In the listing below, which lines contain the string "link"? Copy them all.

--- DATASET EXCERPTS Enclosed Below ---

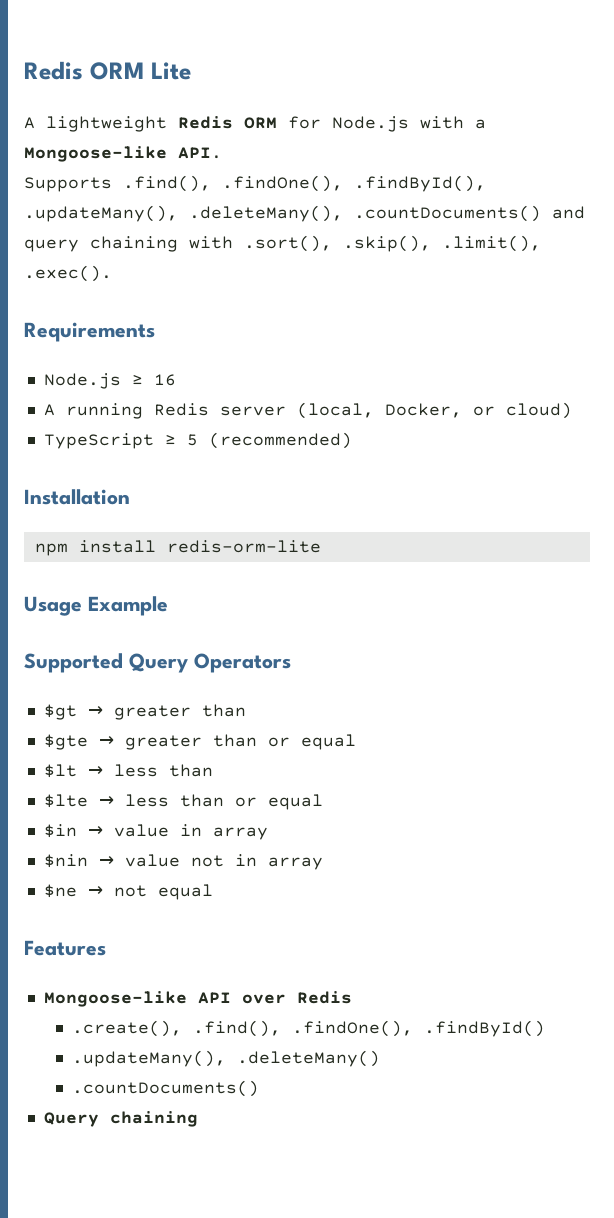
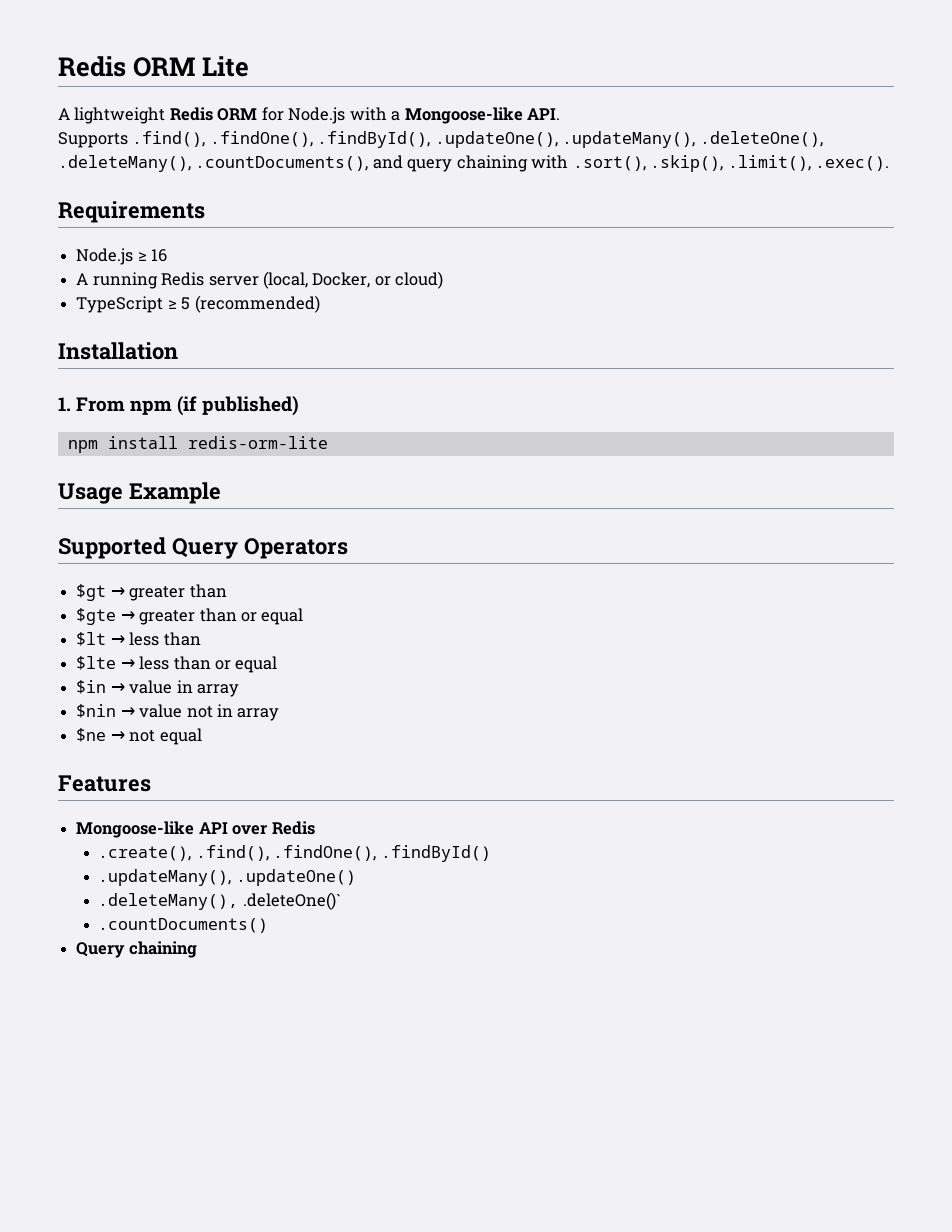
- Supports .find(), .findOne(), .findById(), .updateMany(), .deleteMany(), .countDocuments() and query chaining with .sort(), .skip(), .limit(), .exec().
+ Supports .find(), .findOne(), .findById(), .updateOne(), .updateMany(), .deleteOne(), .deleteMany(), .countDocuments(), and query chaining with .sort(), .skip(), .limit(), .exec().
+ 1. From npm (if published)
- .updateMany(), .deleteMany()
+ .updateMany(), .updateOne()
+ .deleteMany(), .deleteOne()`

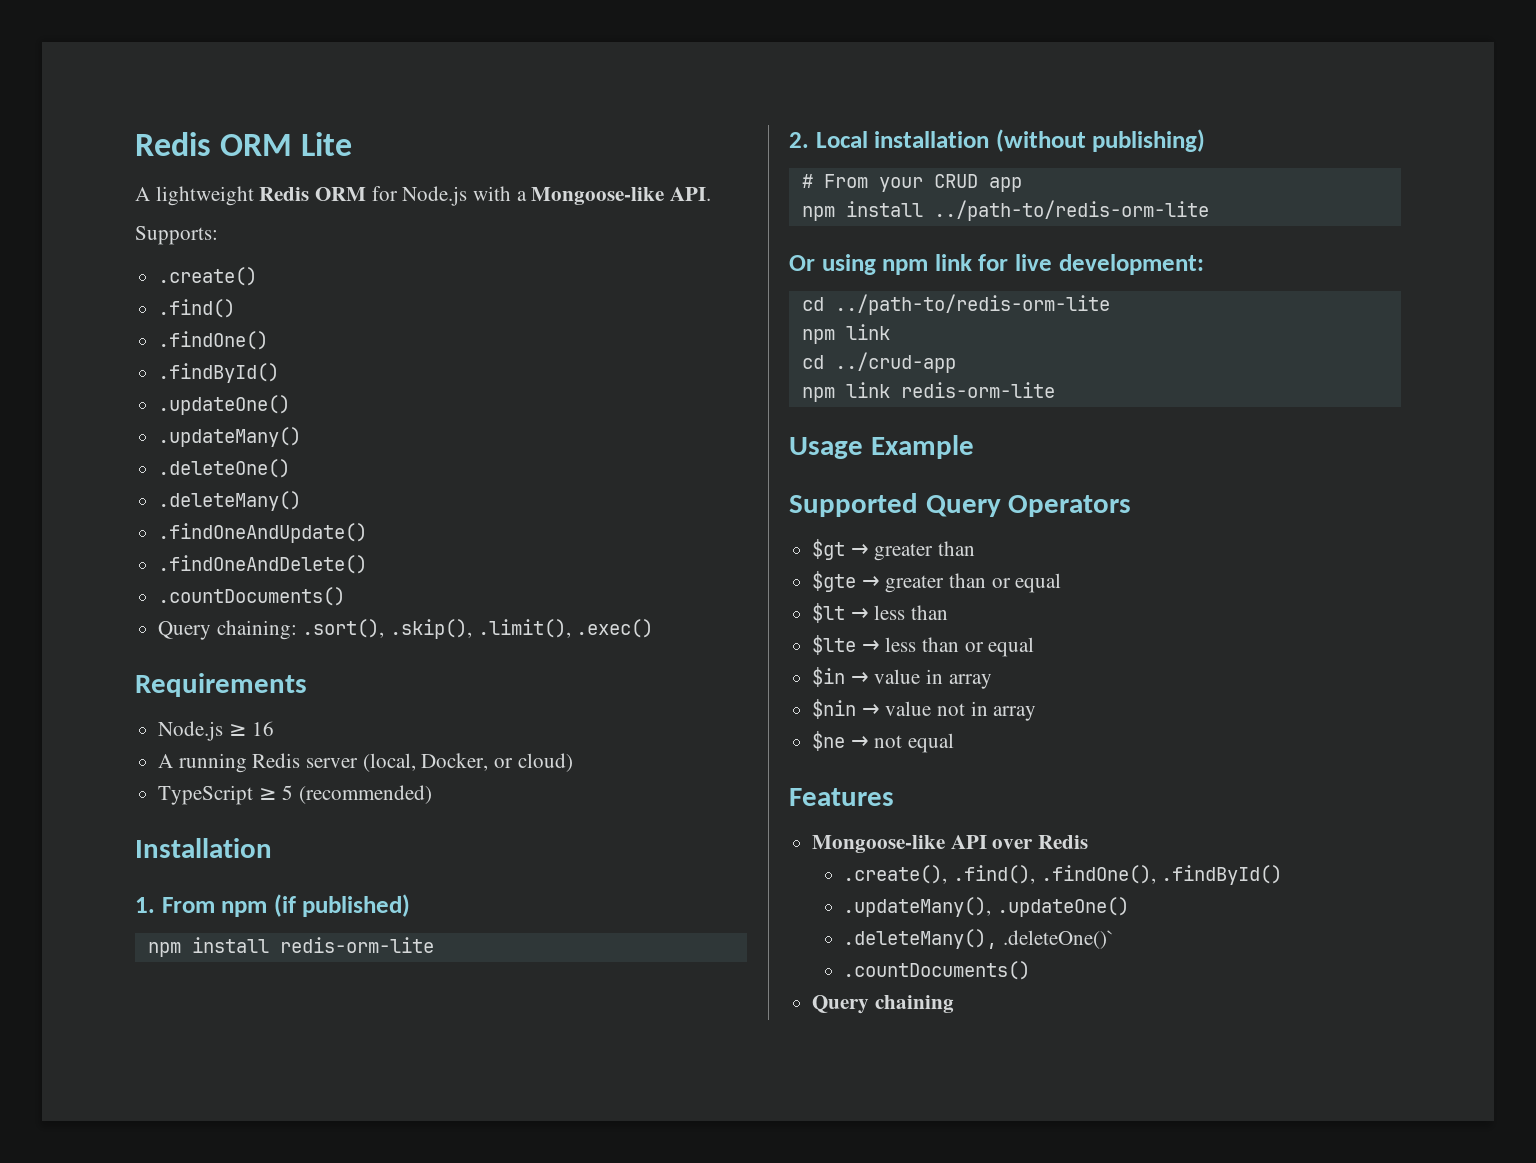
- Supports .find(), .findOne(), .findById(), .updateOne(), .updateMany(), .deleteOne(), .deleteMany(), .countDocuments(), and query chaining with .sort(), .skip(), .limit(), .exec().
+ Supports:
+ .create()
+ .find()
+ .findOne()
+ .findById()
+ .updateOne()
+ .updateMany()
+ .deleteOne()
+ .deleteMany()
+ .findOneAndUpdate()
+ .findOneAndDelete()
+ .countDocuments()
+ Query chaining: .sort(), .skip(), .limit(), .exec()
+ 2. Local installation (without publishing)
+ # From your CRUD app
+ npm install ../path-to/redis-orm-lite
+ Or using npm link for live development:
+ cd ../path-to/redis-orm-lite
+ npm link
+ cd ../crud-app
+ npm link redis-orm-lite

--- End of Enclosed DATASET EXCERPTS ---

ANSWER BOX.
+ Or using npm link for live development:
+ npm link
+ npm link redis-orm-lite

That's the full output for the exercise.